El devastador paso del huracán Helene por el sur de los Montes Apalaches dejó este fin de semana un rastro de muerte y destrucción, además de cientos de personas desaparecidas y aisladas en las montañas, de quienes se esperan noticias desde hace días.
El balance de fallecidos subió este martes a más de 160, haciendo de Helene el segundo huracán más mortal del último medio siglo en Estados Unidos, solo por detrás del devastador Katrina en 2005, que se cobró al menos 1,800 vidas.
El recuerdo de Katrina está muy presente entre los familiares de los desaparecidos o aislados. La llegada de helicópteros militares es constante en el aeropuerto de Asheville, capital de esta, hasta ahora, idílica región del oeste de Carolina del Norte, y recuerda a la tragedia en Nueva Orleans.
Quienes arriban en los pocos vuelos comerciales disponibles desde la reapertura del aeropuerto el lunes, lo hacen con la intención de asumir por su cuenta la misión de socorrer a sus seres queridos, a los que las autoridades aún no han llegado.
“Mi amigo vive en una cabaña aislada en las montañas. Hace cuatro días que no sé nada de él, ni siquiera sé si la cabaña sigue en pie”, comentaba un joven, que no quiso dar su nombre, mientras esperaba uno de los escasos coches de alquiler en el aeropuerto para ir a comprobarlo por sí mismo.
Mónica, en cambio, había logrado comunicarse con su hijo, que estaba bien pero aislado entre carreteras con múltiples árboles caídos y deslizamientos. La mujer, que vive en Asia, llevaba con ella varias bolsas de comida: “No ha comido nada caliente en días”.
Una ciudad apocalíptica
Asheville y las montañas que la rodean son hogar de una comunidad diversa de artistas, cocineros, deportistas y pensionistas, que valoran su belleza y un clima al que se solían referir como ‘refugio climático’ ante las temperaturas extremas.
Pero las lluvias torrenciales que cayeron justo antes de Helene hicieron que la tierra no pudiese absorber el agua que después trajo el huracán y provocaron el desborde del río French Broad, que atraviesa la región, arrasando con las riberas e inundando vaguadas.
Sin agua, luz intermitente, poca cobertura telefónica, todavía menos de internet y un toque de queda de 12 horas, esta ciudad de 95,000 habitantes está hoy paralizada.
“No estamos hablando de días.

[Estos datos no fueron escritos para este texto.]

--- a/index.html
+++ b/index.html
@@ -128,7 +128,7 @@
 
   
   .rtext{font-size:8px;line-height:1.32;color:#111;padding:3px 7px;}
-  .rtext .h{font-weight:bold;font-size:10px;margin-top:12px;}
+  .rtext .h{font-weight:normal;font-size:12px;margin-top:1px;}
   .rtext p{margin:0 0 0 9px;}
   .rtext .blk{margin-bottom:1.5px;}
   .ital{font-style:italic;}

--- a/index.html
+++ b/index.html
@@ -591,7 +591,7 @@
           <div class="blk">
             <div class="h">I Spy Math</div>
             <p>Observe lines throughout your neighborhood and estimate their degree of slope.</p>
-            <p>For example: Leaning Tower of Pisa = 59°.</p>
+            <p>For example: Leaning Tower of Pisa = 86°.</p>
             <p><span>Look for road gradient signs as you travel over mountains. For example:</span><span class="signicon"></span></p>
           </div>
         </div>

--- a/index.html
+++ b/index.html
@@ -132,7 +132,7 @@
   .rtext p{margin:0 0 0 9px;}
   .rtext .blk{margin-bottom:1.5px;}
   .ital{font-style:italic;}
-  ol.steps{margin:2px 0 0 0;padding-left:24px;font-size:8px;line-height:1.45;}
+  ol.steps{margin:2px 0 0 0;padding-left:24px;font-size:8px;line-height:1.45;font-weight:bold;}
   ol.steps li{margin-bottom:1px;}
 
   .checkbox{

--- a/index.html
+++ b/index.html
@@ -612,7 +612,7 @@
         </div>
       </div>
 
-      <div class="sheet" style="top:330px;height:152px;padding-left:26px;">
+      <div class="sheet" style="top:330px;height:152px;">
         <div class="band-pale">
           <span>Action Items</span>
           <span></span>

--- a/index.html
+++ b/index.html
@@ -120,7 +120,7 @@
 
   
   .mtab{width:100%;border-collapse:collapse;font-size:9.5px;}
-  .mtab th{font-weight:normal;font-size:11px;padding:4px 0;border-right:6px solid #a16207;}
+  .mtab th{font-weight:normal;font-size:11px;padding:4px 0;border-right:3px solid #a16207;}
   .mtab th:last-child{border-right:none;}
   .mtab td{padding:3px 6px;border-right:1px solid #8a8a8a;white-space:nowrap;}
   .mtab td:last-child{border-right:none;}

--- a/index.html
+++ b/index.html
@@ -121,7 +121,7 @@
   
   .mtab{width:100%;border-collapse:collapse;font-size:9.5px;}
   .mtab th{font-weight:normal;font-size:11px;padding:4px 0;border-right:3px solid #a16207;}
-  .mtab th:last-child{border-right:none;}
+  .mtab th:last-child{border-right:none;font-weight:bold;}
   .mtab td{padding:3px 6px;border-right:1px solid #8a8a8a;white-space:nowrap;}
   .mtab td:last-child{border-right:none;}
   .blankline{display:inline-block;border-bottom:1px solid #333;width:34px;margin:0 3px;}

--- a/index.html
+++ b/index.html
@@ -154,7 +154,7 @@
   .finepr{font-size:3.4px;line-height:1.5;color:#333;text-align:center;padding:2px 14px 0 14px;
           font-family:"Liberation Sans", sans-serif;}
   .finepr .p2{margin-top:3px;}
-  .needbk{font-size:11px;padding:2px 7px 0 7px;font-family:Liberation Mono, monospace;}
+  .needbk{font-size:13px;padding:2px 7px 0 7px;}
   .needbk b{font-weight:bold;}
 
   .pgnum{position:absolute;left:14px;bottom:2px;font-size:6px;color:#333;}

La gente tiene que hacer planes a más largo plazo”, dijo la alcaldesa, Esther Manheimer, sobre los daños sufridos por el sistema de agua, comparando Asheville con una “zona de guerra”.
Todo está cerrado en la ciudad, excepto algunas gasolineras y supermercados en los que se forman colas similares a las de la pandemia de covid.

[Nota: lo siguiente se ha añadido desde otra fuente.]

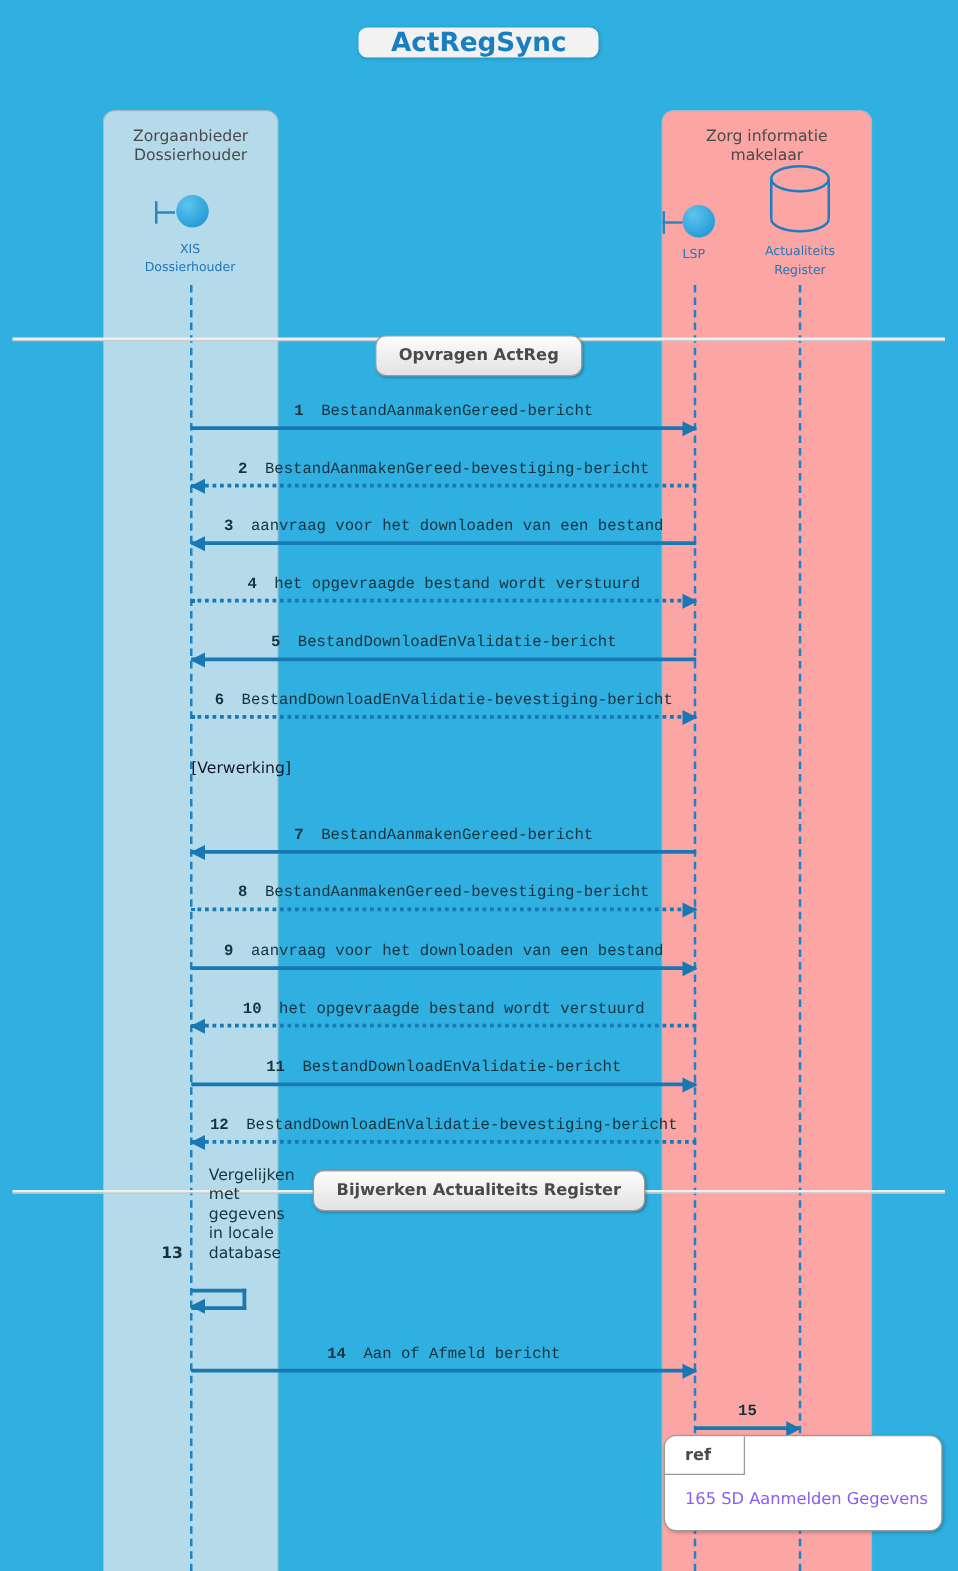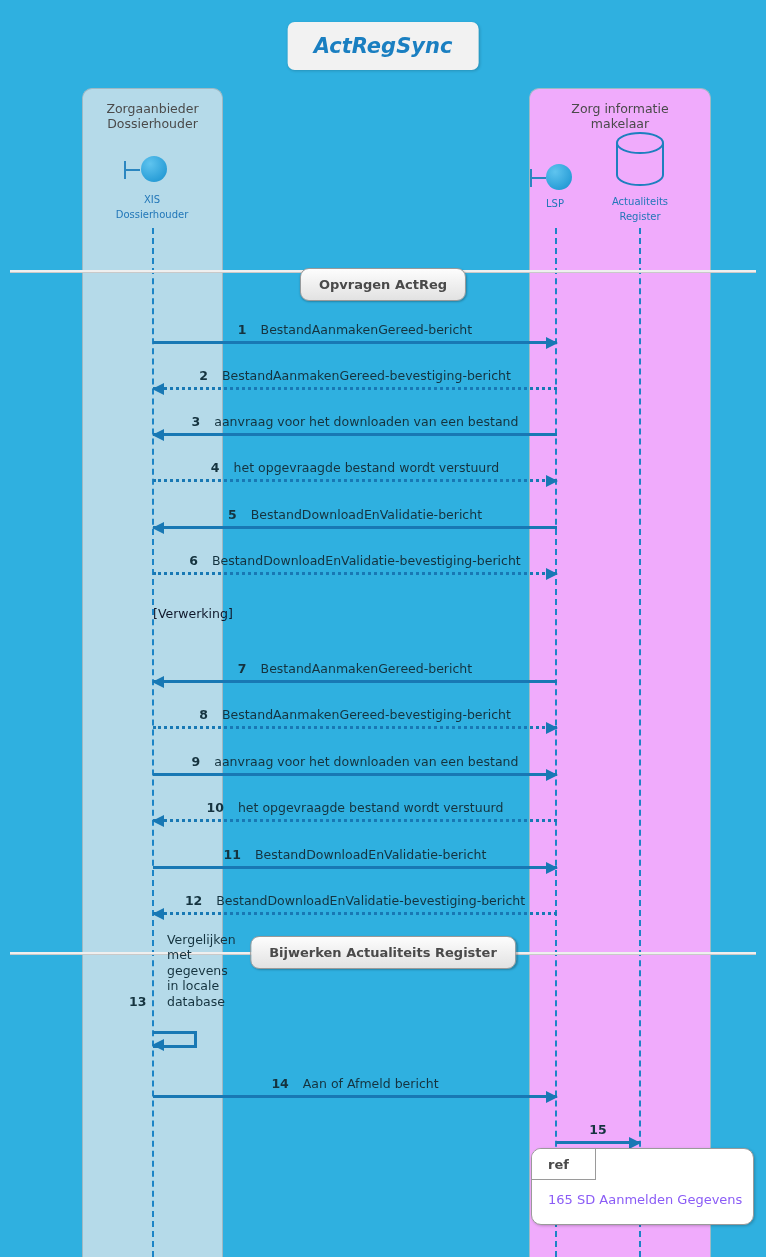--- a/index.html
+++ b/index.html
@@ -110,13 +110,12 @@
     top: 22px;
     background: #f2f2f2;
     border-radius: 7px;
-    padding: 12px 26px;
+    padding: 0 26px;
     font-size: 21px;
     font-weight: bold;
     color: #1a7fc1;
     box-shadow: 1px 1px 3px rgba(0,0,0,.18);
     white-space: nowrap;
-    font-style: italic;
   }
 
   

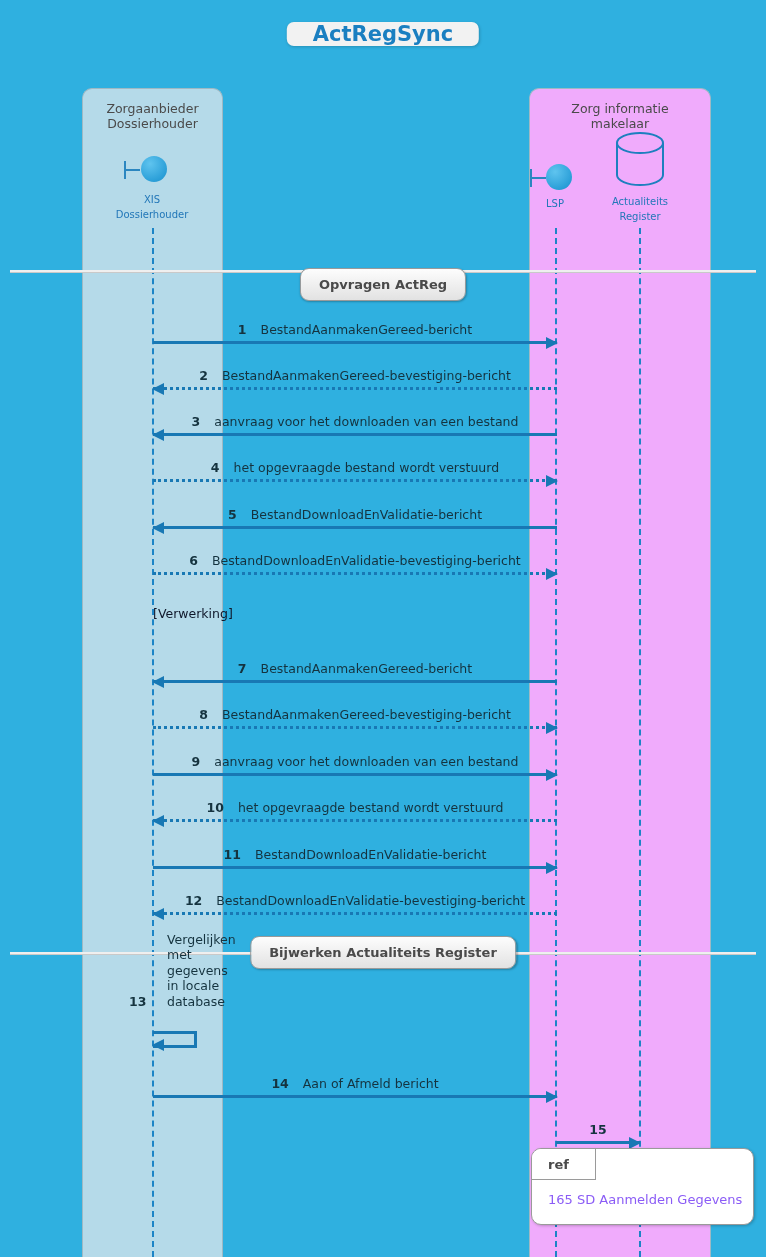--- a/index.html
+++ b/index.html
@@ -26,7 +26,7 @@
     border-top-right-radius: 10px;
   }
   .group-band.left  { left: 82px;  width: 141px; background: #b5dae9; }
-  .group-band.right { left: 529px; width: 182px; background: #f0abfc; }
+  .group-band.right { left: 529px; width: 169px; background: #fca5a5; }
 
   .group-title {
     position: absolute;

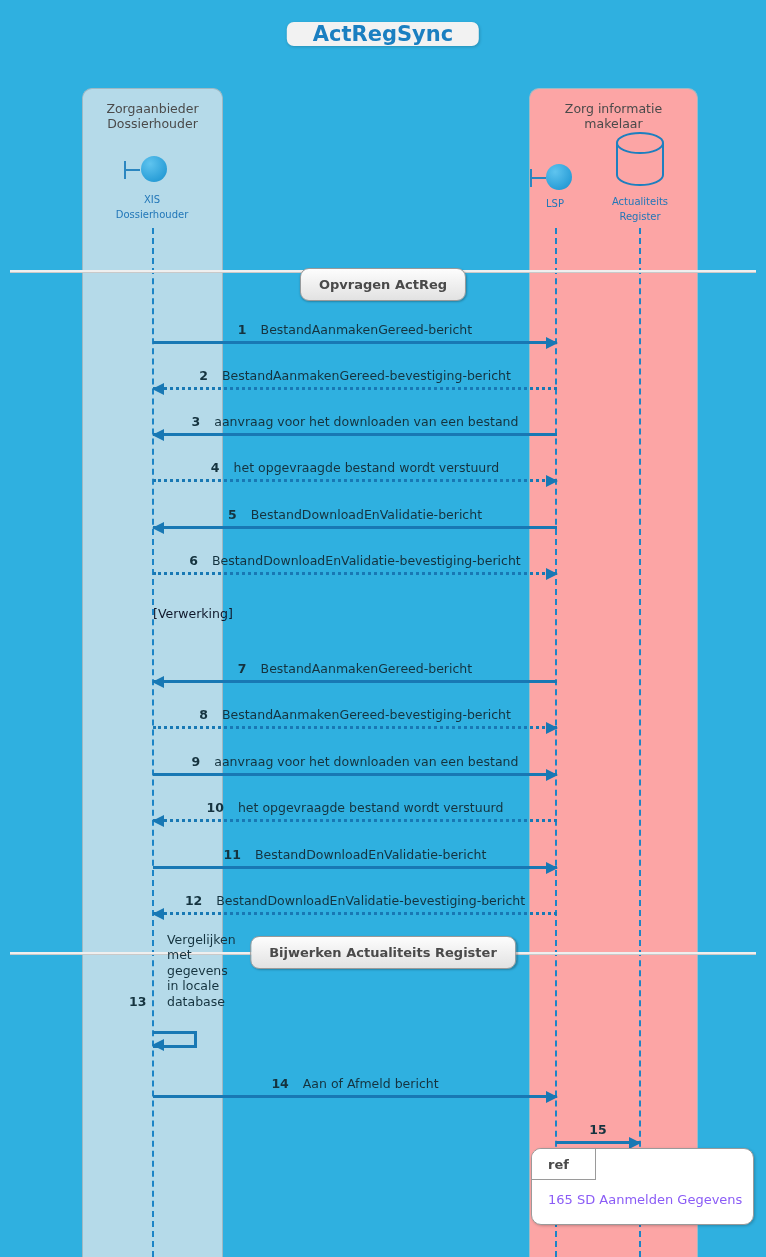--- a/index.html
+++ b/index.html
@@ -119,7 +119,7 @@
   }
 
   
-  .msg { position: absolute; }
+  .msg { position: absolute; font-family: Liberation Mono, monospace; }
   .msg .line {
     position: absolute;
     left: 0; right: 0;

Los restaurantes, talleres y galerías de su barrio más famoso, el River Arts District, también el más cercano al río, han vivido una destrucción de la que tardarán en recuperarse.
Un pueblo bajo el lodo
“Este era mi lugar favorito por las mañanas”. Richard se refería así a la cafetería Zuma, de la que quedan poco más que sus cuatro paredes y una camiseta colgada del techo, en la que se puede ver hasta dónde llegó la crecida del agua.
En Marshall, un pintoresco pueblo en una garganta a orillas del French Broad media hora al norte de Asheville, el agua arrasó con absolutamente todo. Con la carretera cortada por la Policía, este martes solo se podía acceder a pie.
Decenas de vecinos y voluntarios, como Richard, con mascarillas, botas y palas sacaban barro fétido y destrozos de negocios y viviendas, mientras otros se encargaban de repartir agua y comida. Luego, máquinas y camiones movían el barro hacia otro lado.
El panorama en este pequeño pueblo, cuya antigua cárcel ahora era un hotel, con cafeterías y restaurantes, ferretería, floristería y oficina de correos, era desgarrador. El antiguo almacén ferroviario, reconvertido en sala de espectáculos, quedó en escombros.
“Si te parece que se ve mal, ayer era diez veces peor”, aseguró el policía que cortaba la carretera, alabando el trabajo sin tregua de los vecinos para, al menos, limpiar su pueblo.